■ Instructions for the task: For every record, give an exact copy that has no pictures in it.

■ Available records:
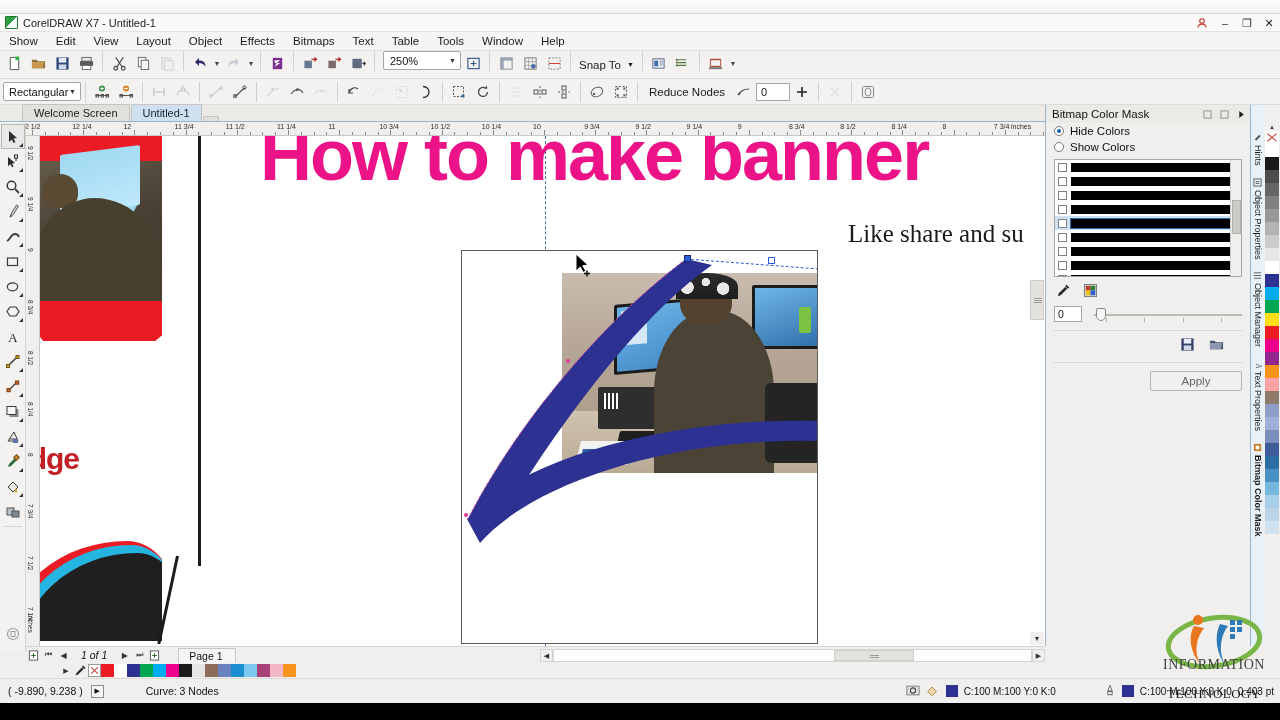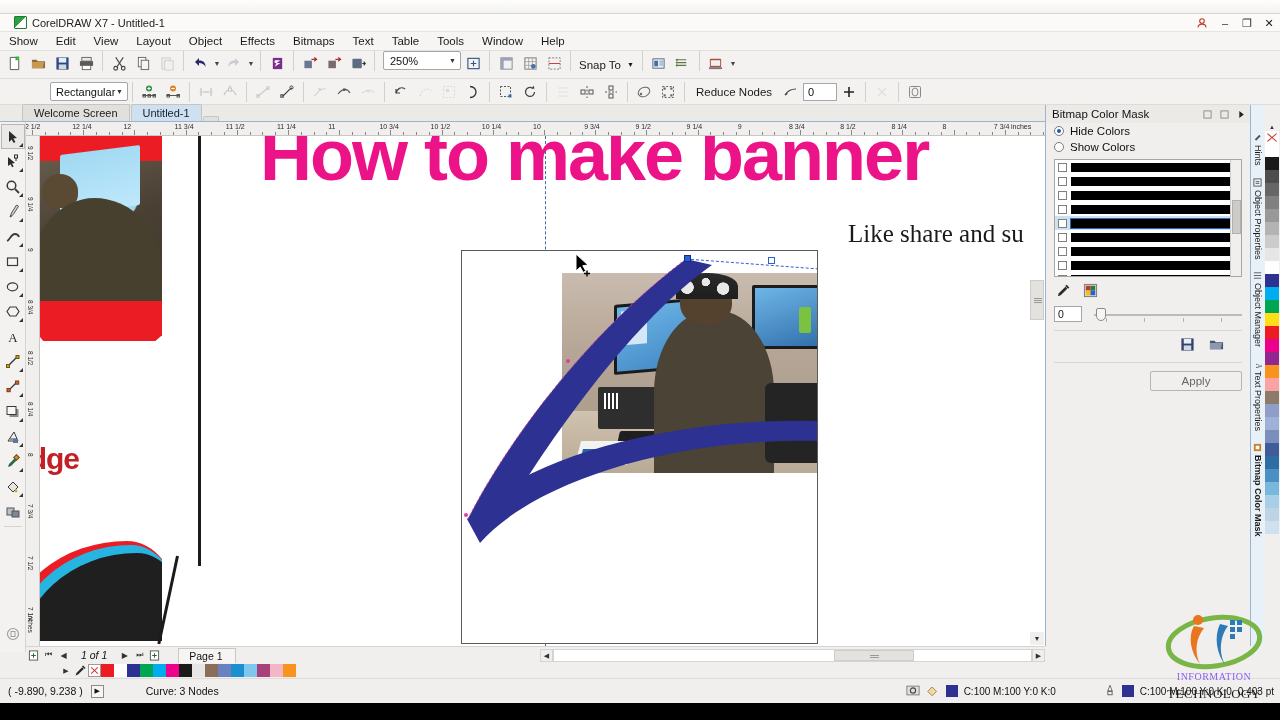"CorelDRAW X7 - Untitled-1" .titlebar-main { padding-left: 9px -> none }
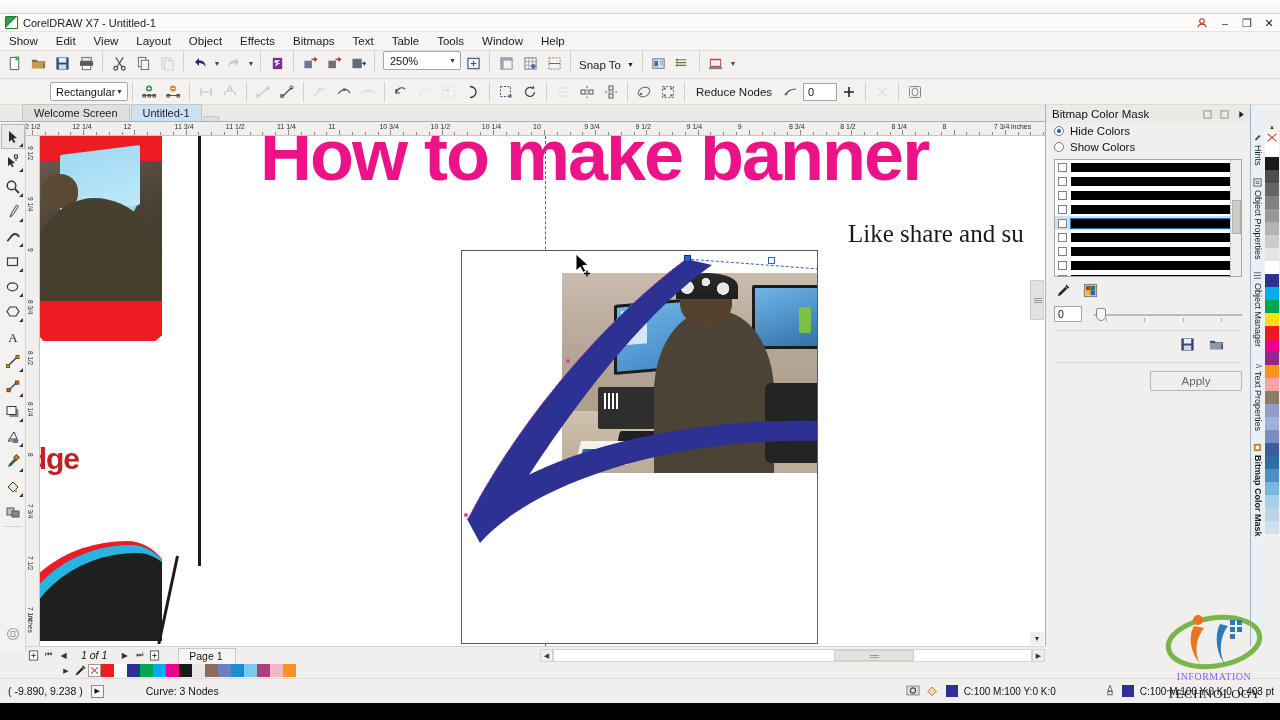"Rectangular" .shape-combo { margin-left: 47px -> none }
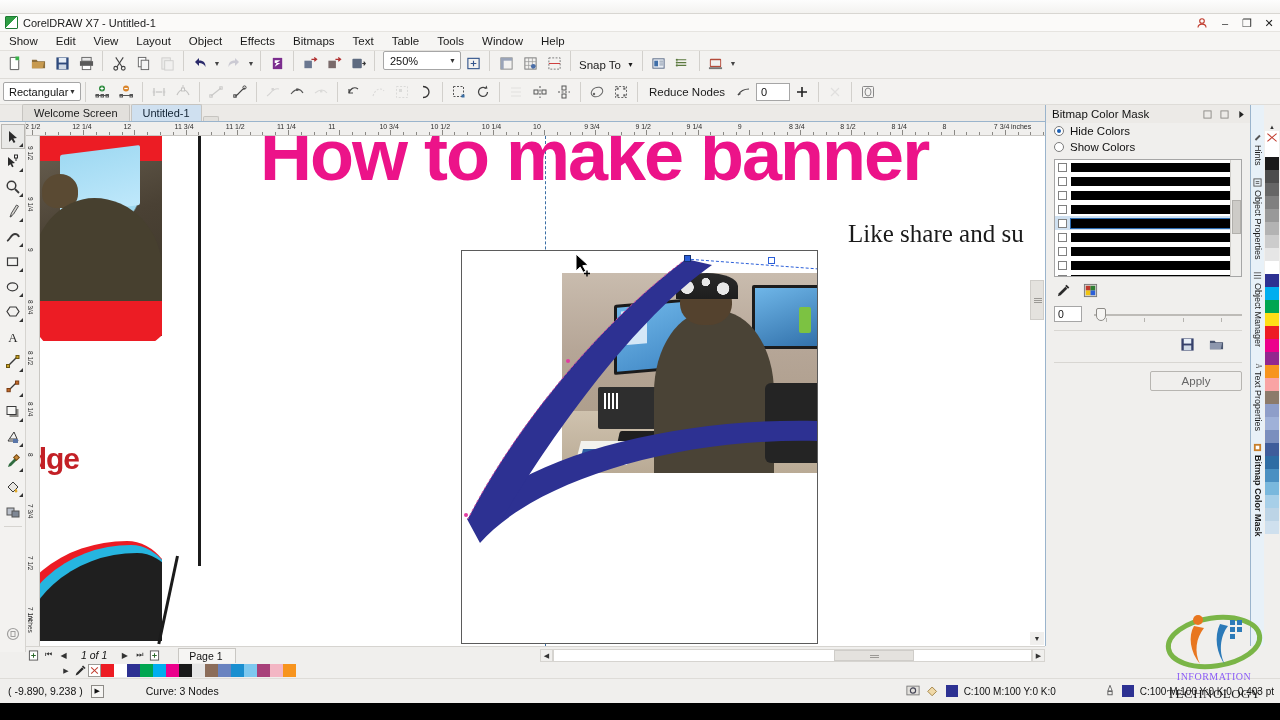"INFORMATION" .wm-text1 { bottom: 24px -> 33px; color: #8b5cf6 -> #404040; font-size: 10px -> 14px }
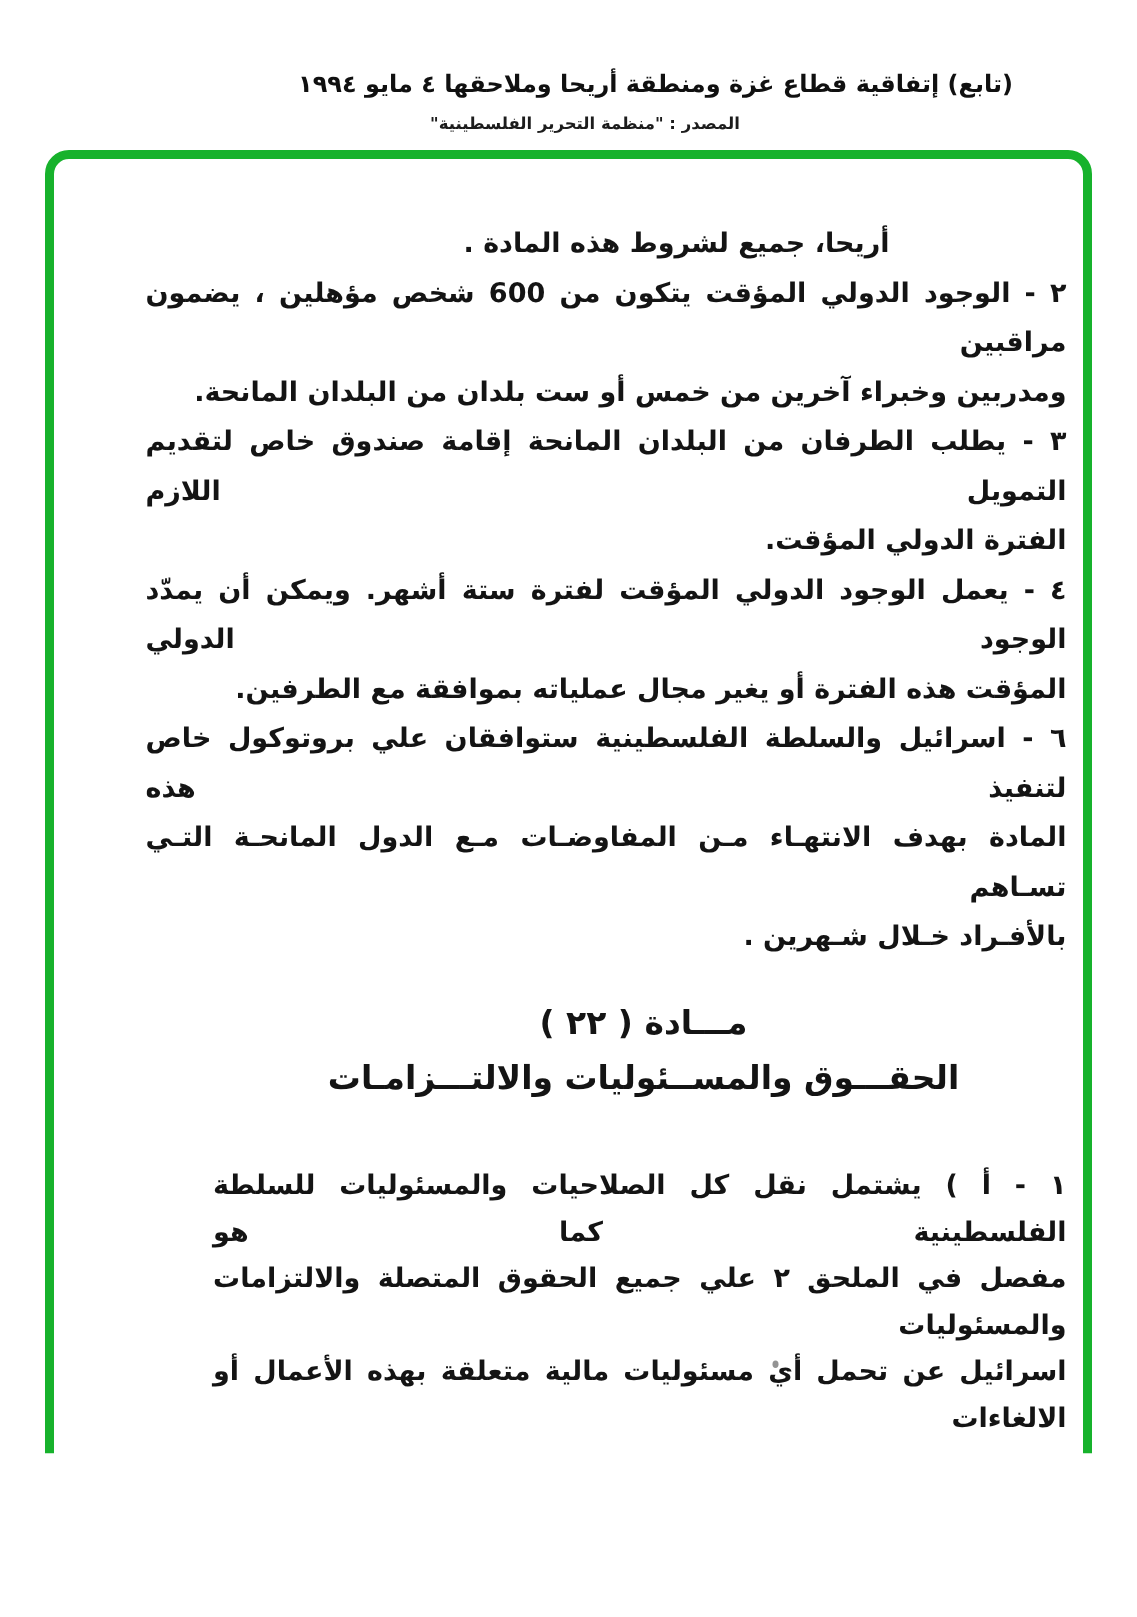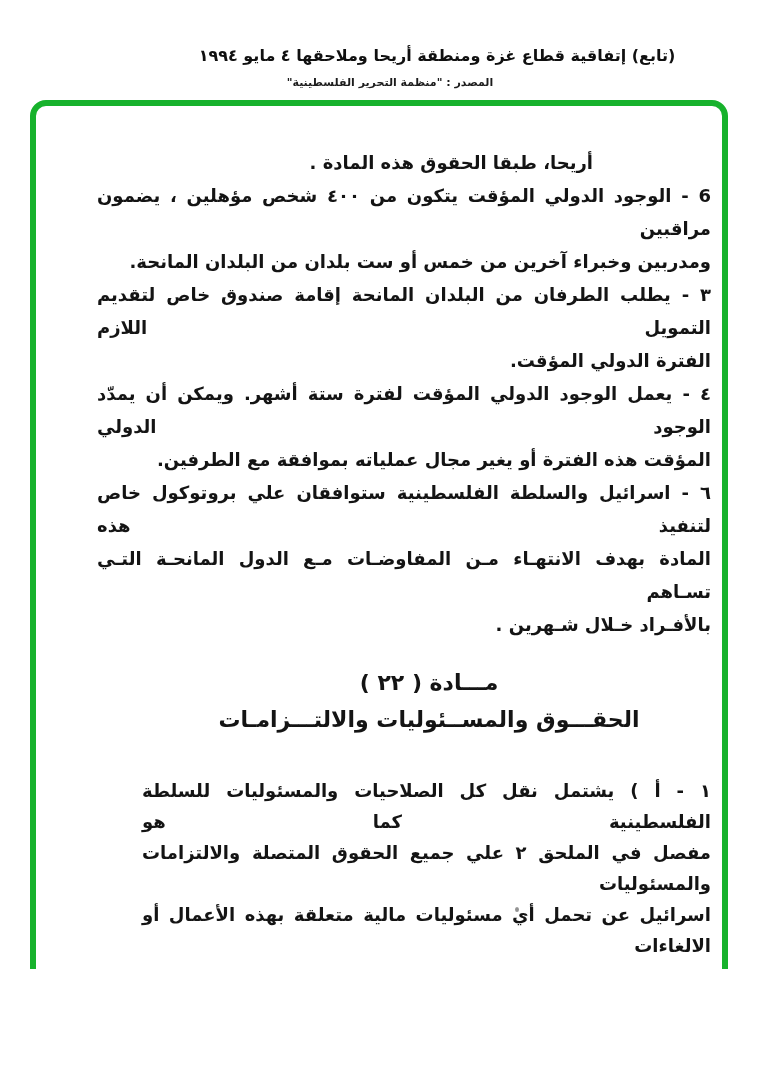"أريحا، طبقا الحقوق هذه المادة" p.line { text: طبقا الحقوق -> جميع لشروط }
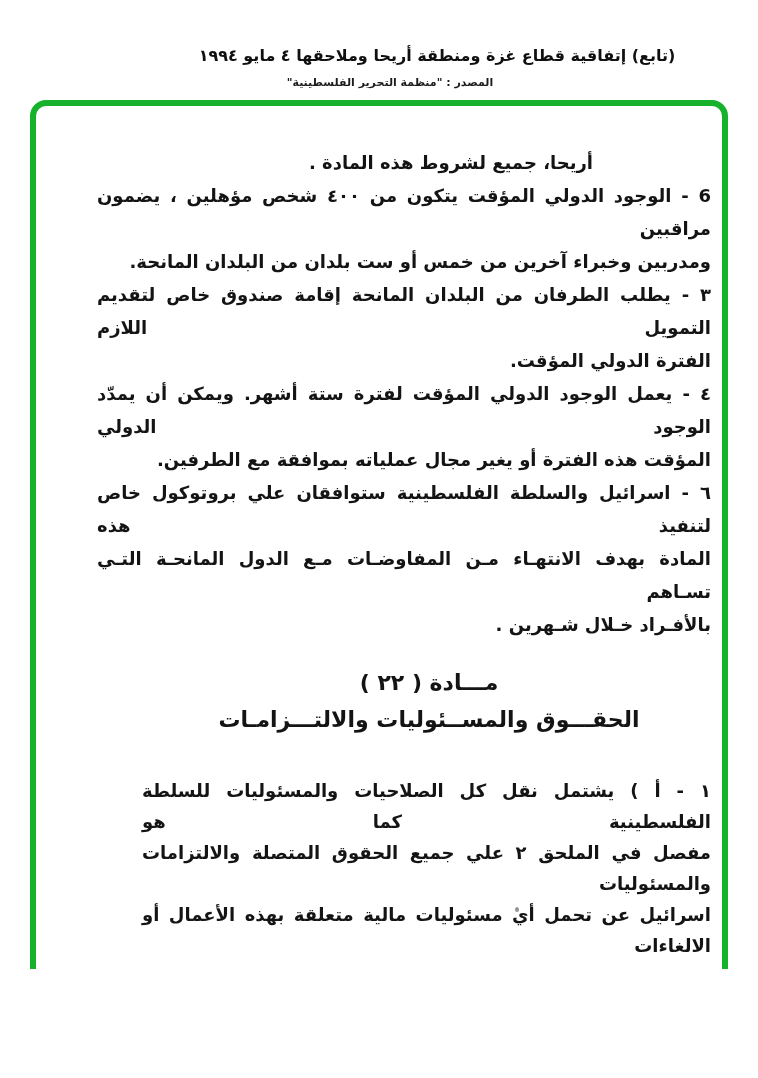"6 - الوجود الدولي المؤقت" p.line { text: 6 - الوجود الدولي المؤقت يتكون من ٤٠٠ -> ٢ - الوجود الدولي المؤقت يتكون من 600 }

■ The answer:
"CorelDRAW X7 - Untitled-1" .titlebar-main { padding-left: 9px -> none }
"Rectangular" .shape-combo { margin-left: 47px -> none }
"INFORMATION" .wm-text1 { bottom: 24px -> 33px; color: #8b5cf6 -> #404040; font-size: 10px -> 14px }
"أريحا، طبقا الحقوق هذه المادة" p.line { text: طبقا الحقوق -> جميع لشروط }
"6 - الوجود الدولي المؤقت" p.line { text: 6 - الوجود الدولي المؤقت يتكون من ٤٠٠ -> ٢ - الوجود الدولي المؤقت يتكون من 600 }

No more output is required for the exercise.